This great permeating rhythm of accommodation and protest has its sociological expression in three types of religious participation. The church compromises with the “world”—with society and culture; the sect rejects the world and compromise with it, as well as the social consequences of compromise; and individual religious spontaneity finds expression neither in creative compromise nor in dissent, but in mysticism. The appearance of these forms is conditioned by social and cultural influences, but each represents a genuine religious expression that is irreducible to other factors or variables.
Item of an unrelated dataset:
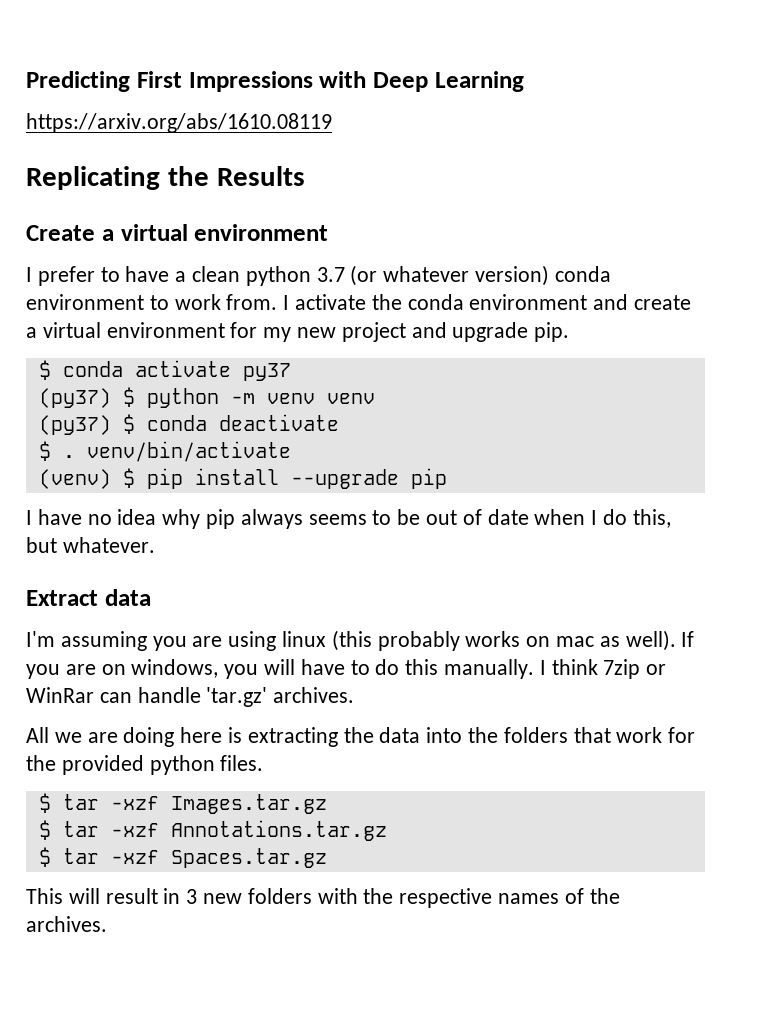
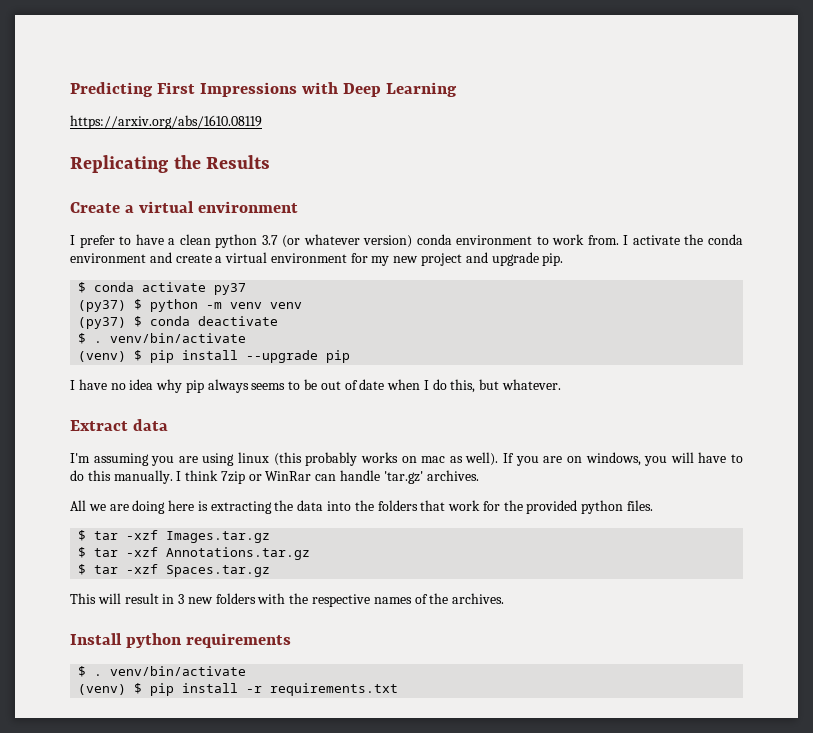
(107, 924) none -> [70,633,291,648] [78,666,247,677] [78,683,399,696] // Install python requirements // $ . venv/bin/activate // (venv) $ pip install -r requirements.txt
Troeltsch was influenced by Weber and, like him, was concerned with the relation of religion to economic activity. In an earlier work, Protestantism and Progress (1906a), he sought to find out how much the development of modern secular capitalism owes to Protestantism. Troeltsch saw Protestantism as originally a reaction, a return to medieval thinking, “which [swept] away such beginnings of a free and secular civilization as had already been toilsomely established.” Its impact upon the rise of modernity was mainly “indirect and unconsciously produced,” as well as “against its will" ([1906a] 1958, pp. 85-87). Like Weber, he asked whether or not the this-worldly asceticism of Protestantism had provided indirect and unintentional support for the development of capitalist economic activity, and he agreed with Weber that Calvinism did have an important early influence. But he felt that Weber should have given greater emphasis to the fact that Reformed asceticism was itself “partly determined by … the commercial situation in the Western countries,” especially “the exclusion of Dissent from political life” (ibid., p. 138) and that it was economic decline in Germany that gave emphasis to the element of asceticism in traditional Lutheranism.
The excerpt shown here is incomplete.